SummarizeColumnNamesOp¶
- class SummarizeColumnNamesOp(parameters)[source]
Summarize the column names in a collection of tabular files.
- Required remodeling parameters:
summary_name (str): The name of the summary.
summary_filename (str): Base filename of the summary.
- Optional remodeling parameters:
append_timecode (bool): If False (default), the timecode is not appended to the summary filename.
The purpose is to check that all the tabular files have the same columns in same order.
Methods
|
Constructor for summarize column names operation. |
|
Create a column name summary for df. |
Additional validation required of operation parameters not performed by JSON schema validator. |
Attributes
- SummarizeColumnNamesOp.__init__(parameters)[source]¶
Constructor for summarize column names operation.
- Parameters:
parameters (dict) – Dictionary with the parameter values for required and optional parameters.
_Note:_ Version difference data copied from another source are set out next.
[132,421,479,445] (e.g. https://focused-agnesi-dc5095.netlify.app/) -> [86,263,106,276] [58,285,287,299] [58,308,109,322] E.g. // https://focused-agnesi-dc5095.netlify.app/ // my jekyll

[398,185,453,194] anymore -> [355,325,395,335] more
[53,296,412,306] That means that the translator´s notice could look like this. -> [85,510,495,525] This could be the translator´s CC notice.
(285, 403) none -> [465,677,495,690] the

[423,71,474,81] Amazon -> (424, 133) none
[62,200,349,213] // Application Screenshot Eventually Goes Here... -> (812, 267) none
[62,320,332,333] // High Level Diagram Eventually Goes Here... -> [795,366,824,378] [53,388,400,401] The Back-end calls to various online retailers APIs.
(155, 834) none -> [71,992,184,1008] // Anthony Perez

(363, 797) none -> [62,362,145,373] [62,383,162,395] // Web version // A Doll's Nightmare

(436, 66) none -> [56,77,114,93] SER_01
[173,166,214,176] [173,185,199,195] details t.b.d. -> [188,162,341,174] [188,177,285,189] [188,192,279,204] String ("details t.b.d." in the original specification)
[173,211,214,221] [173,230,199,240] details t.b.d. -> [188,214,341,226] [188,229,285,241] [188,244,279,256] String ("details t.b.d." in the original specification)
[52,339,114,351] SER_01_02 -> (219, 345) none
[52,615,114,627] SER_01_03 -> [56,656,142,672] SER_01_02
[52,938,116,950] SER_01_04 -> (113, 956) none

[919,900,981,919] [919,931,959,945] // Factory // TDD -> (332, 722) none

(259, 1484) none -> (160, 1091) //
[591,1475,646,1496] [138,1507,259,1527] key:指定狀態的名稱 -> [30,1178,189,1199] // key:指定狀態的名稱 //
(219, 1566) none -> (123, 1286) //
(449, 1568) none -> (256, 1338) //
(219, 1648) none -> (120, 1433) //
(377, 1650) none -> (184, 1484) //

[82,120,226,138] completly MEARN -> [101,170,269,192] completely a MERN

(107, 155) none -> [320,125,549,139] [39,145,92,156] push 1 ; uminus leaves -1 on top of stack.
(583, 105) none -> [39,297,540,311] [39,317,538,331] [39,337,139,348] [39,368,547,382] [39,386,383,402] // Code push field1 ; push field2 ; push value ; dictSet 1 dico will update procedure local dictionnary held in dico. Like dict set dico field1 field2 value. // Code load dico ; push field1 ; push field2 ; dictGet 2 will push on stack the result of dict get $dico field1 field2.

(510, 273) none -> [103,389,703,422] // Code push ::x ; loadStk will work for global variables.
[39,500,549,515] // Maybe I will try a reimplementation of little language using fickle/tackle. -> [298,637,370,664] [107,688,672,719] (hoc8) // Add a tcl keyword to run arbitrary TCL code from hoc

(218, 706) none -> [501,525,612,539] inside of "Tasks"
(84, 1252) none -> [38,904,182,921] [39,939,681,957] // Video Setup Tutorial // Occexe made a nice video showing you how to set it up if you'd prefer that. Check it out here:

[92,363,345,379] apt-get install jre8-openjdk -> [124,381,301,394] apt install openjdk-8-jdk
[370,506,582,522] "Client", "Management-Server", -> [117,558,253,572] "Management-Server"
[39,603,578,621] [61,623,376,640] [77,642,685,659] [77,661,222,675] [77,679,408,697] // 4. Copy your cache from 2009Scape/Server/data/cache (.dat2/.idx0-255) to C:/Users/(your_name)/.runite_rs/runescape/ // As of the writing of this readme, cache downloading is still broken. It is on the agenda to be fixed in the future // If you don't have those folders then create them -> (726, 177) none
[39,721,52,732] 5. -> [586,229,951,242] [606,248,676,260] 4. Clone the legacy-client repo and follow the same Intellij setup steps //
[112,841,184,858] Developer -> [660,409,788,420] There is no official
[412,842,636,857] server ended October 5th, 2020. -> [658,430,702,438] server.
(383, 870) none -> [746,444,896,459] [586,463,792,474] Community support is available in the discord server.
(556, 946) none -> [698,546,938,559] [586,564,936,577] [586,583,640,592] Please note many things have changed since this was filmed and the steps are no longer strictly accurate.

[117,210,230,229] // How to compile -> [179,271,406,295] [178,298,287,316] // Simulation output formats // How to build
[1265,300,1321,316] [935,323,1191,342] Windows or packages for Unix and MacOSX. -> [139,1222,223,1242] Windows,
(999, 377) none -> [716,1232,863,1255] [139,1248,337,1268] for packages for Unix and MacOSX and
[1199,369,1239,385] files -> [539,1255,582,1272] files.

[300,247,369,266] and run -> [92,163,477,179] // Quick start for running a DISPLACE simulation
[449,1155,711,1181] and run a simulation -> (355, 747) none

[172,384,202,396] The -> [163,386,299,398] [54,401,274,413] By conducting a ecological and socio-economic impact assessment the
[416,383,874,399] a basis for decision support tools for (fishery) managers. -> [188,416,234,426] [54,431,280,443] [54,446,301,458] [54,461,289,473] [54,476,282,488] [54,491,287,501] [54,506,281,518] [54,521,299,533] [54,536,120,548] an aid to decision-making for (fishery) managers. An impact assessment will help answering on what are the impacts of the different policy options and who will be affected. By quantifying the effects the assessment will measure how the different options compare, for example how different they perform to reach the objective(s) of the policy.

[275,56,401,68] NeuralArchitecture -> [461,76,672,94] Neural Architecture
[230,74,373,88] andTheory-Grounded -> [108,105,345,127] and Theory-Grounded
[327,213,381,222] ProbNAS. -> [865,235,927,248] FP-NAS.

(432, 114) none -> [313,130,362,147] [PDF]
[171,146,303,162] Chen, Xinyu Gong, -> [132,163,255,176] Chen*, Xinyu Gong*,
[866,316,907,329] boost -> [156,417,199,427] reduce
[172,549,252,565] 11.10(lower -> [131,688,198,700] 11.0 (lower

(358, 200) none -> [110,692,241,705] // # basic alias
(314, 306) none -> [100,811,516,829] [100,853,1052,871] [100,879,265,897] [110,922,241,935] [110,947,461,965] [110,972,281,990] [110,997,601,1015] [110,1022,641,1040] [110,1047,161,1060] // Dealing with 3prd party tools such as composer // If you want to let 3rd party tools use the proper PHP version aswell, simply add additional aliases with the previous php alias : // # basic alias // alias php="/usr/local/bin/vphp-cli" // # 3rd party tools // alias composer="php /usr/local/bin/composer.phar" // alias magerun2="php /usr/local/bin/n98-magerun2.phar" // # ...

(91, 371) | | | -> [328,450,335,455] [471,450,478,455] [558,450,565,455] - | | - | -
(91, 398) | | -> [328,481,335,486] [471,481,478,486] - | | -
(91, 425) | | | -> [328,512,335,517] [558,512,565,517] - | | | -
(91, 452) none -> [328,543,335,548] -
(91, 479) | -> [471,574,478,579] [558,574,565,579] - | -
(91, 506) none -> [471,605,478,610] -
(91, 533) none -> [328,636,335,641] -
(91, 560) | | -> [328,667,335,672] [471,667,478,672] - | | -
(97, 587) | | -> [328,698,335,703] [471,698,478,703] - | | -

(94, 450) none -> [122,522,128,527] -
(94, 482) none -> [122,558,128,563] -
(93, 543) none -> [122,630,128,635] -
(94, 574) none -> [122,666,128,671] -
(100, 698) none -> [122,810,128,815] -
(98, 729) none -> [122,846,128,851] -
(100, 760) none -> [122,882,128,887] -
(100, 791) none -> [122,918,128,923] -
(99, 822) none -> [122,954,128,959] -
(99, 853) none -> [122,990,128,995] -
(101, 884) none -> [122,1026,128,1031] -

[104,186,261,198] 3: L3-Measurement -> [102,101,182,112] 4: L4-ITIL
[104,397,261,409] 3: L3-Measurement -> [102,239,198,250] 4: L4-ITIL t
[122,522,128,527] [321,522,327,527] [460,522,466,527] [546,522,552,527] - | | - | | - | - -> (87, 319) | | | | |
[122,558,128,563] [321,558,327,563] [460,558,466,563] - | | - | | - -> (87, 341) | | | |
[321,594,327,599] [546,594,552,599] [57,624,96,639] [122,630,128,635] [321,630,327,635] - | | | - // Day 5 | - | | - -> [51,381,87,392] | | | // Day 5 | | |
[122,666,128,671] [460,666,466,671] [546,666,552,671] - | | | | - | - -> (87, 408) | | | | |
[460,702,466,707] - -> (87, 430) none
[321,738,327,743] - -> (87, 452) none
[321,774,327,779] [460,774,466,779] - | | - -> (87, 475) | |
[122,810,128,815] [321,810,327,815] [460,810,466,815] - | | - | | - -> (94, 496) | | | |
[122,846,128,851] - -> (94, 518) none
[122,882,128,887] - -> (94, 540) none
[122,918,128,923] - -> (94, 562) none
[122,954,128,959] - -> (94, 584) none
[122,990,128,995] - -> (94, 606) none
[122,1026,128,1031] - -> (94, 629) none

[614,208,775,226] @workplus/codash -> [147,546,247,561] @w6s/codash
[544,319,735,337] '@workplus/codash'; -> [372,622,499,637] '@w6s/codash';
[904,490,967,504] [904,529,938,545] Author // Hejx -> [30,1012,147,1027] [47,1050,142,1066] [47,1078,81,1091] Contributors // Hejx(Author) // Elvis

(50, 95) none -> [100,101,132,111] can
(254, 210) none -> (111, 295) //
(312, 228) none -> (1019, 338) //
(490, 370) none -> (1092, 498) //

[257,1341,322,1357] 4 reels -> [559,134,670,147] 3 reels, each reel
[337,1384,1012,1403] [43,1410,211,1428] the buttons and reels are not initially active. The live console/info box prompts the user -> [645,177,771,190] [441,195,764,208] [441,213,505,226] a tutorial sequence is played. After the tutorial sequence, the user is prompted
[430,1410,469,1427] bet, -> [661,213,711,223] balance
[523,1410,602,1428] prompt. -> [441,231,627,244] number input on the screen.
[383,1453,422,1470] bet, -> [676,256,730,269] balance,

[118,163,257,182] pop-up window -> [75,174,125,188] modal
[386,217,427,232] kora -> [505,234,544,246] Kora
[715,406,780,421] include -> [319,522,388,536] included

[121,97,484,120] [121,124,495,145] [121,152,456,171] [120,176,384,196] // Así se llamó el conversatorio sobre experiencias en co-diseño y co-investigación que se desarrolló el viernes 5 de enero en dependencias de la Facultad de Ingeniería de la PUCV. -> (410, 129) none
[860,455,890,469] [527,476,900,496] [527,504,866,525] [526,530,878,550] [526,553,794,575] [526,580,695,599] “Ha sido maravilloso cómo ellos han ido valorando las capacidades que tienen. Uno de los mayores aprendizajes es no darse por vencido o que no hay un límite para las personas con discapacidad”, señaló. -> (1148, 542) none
- SummarizeColumnNamesOp.do_op(dispatcher, df, name, sidecar=None)[source]¶
Create a column name summary for df.
- Parameters:
dispatcher (Dispatcher) – Manages the operation I/O.
df (DataFrame) – The DataFrame to be remodeled.
name (str) – Unique identifier for the dataframe – often the original file path.
sidecar (Sidecar or file-like) – Not needed for this operation.
- Returns:
A copy of df.
- Return type:
DataFrame
- Side effect:
Updates the relevant summary.
- static SummarizeColumnNamesOp.validate_input_data(parameters)[source]¶
Additional validation required of operation parameters not performed by JSON schema validator.
- SummarizeColumnNamesOp.NAME = 'summarize_column_names'¶
- SummarizeColumnNamesOp.PARAMS = {'additionalProperties': False, 'properties': {'append_timecode': {'description': 'If true, the timecode is appended to the base filename so each run has a unique name.', 'type': 'boolean'}, 'summary_filename': {'description': 'Name to use for the summary file name base.', 'type': 'string'}, 'summary_name': {'description': 'Name to use for the summary in titles.', 'type': 'string'}}, 'required': ['summary_name', 'summary_filename'], 'type': 'object'}¶
- SummarizeColumnNamesOp.SUMMARY_TYPE = 'column_names'¶